> _EXERCISE REQUIREMENTS_: From the entries below, please output exactly the lines starting at the one containing "37px; padding-right: 30px;" and ending at the one containing "flex-start; justify-content: center;", both included.

--- EXERCISE MATERIALS Enclosed Below ---

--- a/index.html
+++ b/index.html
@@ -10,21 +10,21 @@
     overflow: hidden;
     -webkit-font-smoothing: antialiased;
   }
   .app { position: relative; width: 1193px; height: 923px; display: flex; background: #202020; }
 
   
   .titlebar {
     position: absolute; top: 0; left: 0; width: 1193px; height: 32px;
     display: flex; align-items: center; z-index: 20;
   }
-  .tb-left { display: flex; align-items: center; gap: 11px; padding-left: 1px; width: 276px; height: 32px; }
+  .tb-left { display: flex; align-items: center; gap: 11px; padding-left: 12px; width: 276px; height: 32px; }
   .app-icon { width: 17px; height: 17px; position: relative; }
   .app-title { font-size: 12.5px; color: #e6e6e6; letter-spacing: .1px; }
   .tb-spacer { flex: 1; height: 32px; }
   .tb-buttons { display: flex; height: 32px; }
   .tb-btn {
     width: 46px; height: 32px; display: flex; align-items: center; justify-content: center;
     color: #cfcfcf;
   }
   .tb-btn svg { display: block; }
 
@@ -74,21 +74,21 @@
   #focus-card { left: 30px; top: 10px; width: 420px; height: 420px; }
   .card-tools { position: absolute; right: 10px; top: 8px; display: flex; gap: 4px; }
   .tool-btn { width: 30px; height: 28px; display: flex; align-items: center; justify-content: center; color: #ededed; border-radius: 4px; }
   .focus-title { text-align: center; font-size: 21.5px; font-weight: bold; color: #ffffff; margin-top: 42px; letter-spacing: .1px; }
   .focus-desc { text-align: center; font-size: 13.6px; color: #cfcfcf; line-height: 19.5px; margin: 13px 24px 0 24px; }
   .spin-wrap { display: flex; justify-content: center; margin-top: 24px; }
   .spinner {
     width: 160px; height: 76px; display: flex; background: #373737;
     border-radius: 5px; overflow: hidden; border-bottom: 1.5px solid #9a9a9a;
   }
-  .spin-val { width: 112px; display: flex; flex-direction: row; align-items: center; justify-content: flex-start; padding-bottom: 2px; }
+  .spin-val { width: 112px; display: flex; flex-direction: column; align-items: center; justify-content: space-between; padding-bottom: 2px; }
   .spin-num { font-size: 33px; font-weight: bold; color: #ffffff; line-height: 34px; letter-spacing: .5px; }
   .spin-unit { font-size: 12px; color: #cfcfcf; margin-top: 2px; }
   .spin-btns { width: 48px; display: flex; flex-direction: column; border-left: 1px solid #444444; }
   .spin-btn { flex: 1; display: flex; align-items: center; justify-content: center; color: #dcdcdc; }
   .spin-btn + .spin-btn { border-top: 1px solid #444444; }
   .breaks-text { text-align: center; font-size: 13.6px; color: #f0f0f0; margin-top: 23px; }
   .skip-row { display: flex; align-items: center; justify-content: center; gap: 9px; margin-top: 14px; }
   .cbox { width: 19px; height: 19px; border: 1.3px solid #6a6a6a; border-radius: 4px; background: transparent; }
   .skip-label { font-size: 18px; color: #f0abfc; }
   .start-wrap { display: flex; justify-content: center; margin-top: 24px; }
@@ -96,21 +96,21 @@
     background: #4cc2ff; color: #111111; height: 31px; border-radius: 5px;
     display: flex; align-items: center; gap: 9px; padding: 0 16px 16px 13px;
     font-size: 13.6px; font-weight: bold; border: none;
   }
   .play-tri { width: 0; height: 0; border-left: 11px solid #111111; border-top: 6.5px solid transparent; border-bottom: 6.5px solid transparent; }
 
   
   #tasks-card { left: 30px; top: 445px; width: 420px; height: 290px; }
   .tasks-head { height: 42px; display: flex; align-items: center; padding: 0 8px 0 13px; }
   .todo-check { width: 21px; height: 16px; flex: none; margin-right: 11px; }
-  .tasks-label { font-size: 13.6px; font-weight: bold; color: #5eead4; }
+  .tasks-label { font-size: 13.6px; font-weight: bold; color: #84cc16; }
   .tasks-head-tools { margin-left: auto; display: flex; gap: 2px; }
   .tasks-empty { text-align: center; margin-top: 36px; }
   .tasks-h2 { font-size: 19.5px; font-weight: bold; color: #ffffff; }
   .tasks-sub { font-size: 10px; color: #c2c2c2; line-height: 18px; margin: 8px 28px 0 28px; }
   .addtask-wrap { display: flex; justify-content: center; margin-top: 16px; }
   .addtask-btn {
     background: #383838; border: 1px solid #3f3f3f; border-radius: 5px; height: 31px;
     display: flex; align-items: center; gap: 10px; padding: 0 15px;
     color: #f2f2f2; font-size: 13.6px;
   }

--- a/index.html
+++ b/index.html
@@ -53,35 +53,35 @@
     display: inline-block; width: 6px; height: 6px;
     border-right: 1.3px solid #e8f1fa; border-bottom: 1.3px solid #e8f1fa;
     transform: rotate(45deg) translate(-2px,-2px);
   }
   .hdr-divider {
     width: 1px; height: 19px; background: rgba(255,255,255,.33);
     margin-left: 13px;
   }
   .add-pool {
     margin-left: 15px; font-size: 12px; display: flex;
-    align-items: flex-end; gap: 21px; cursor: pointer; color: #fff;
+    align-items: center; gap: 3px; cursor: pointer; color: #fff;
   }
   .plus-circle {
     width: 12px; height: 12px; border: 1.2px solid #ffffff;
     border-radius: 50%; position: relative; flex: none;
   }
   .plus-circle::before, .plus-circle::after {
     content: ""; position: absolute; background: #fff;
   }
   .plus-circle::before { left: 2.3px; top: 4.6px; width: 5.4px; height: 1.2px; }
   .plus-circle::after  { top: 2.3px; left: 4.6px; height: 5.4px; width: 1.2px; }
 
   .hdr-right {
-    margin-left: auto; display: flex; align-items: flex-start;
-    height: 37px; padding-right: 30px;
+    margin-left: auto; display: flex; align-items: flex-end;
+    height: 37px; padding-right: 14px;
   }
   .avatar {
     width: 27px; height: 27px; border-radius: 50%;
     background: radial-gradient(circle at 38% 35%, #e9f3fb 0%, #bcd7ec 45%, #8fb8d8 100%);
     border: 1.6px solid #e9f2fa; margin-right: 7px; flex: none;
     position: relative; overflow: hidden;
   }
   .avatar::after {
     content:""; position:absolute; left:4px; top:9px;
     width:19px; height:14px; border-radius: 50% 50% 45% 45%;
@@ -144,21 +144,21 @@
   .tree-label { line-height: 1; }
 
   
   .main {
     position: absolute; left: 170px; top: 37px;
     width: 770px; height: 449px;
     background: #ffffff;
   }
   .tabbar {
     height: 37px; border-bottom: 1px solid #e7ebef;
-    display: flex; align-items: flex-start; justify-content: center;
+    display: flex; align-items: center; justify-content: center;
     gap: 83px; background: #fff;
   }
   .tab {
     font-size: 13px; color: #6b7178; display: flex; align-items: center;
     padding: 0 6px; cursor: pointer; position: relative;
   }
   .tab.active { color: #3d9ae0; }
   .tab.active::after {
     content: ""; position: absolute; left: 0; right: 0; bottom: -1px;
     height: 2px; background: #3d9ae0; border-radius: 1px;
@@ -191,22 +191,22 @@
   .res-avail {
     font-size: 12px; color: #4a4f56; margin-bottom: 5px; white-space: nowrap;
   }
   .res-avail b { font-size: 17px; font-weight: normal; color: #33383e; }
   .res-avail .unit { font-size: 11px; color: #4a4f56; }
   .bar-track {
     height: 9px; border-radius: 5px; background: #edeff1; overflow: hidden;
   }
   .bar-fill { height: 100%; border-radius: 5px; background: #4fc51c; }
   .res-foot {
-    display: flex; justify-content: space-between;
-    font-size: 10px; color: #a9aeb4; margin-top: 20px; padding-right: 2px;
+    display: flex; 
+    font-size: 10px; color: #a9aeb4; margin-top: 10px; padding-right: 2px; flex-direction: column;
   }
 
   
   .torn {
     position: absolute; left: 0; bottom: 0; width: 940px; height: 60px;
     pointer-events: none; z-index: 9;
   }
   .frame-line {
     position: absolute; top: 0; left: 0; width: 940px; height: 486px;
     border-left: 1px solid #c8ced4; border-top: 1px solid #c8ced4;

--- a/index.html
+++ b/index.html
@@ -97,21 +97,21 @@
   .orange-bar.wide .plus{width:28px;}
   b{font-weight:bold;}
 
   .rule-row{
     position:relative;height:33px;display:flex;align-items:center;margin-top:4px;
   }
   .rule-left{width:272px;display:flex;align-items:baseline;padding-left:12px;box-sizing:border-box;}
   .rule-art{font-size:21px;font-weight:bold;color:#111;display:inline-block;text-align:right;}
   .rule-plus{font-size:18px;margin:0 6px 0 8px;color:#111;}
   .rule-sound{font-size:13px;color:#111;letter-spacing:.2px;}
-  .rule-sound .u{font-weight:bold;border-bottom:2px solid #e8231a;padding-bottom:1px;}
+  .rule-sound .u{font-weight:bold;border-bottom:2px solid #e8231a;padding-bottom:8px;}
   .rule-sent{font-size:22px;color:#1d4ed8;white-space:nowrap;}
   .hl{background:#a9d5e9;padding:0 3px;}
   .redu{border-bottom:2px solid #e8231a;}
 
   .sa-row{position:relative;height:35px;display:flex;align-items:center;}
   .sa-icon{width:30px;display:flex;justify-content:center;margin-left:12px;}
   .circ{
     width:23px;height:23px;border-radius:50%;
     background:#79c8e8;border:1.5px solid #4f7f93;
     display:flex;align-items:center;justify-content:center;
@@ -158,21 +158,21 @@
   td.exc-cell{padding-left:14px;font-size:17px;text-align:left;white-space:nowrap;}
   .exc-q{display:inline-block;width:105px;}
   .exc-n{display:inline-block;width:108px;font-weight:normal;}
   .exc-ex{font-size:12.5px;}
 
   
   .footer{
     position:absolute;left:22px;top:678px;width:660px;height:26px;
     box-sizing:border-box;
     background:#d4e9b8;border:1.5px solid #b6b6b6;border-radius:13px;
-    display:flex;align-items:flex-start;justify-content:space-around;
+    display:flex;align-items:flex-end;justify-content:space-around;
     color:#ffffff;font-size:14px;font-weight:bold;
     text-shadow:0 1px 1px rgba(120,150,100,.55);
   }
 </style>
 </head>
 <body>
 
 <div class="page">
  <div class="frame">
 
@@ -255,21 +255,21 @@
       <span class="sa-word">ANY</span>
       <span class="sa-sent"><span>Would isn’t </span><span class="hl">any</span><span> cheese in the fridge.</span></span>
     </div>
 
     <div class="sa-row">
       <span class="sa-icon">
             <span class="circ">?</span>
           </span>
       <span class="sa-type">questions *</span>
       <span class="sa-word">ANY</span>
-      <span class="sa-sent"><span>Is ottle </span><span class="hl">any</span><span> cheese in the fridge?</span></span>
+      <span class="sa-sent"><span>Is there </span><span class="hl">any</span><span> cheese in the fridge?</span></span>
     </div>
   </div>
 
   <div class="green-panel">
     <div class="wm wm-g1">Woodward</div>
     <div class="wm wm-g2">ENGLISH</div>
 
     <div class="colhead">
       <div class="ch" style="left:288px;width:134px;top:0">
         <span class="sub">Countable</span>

--- End of Enclosed EXERCISE MATERIALS ---

> _RESULT FOR THIS TASK_:
-    height: 37px; padding-right: 30px;
+    margin-left: auto; display: flex; align-items: flex-end;
+    height: 37px; padding-right: 14px;
   }
   .avatar {
     width: 27px; height: 27px; border-radius: 50%;
     background: radial-gradient(circle at 38% 35%, #e9f3fb 0%, #bcd7ec 45%, #8fb8d8 100%);
     border: 1.6px solid #e9f2fa; margin-right: 7px; flex: none;
     position: relative; overflow: hidden;
   }
   .avatar::after {
     content:""; position:absolute; left:4px; top:9px;
     width:19px; height:14px; border-radius: 50% 50% 45% 45%;
@@ -144,21 +144,21 @@
   .tree-label { line-height: 1; }
 
   
   .main {
     position: absolute; left: 170px; top: 37px;
     width: 770px; height: 449px;
     background: #ffffff;
   }
   .tabbar {
     height: 37px; border-bottom: 1px solid #e7ebef;
-    display: flex; align-items: flex-start; justify-content: center;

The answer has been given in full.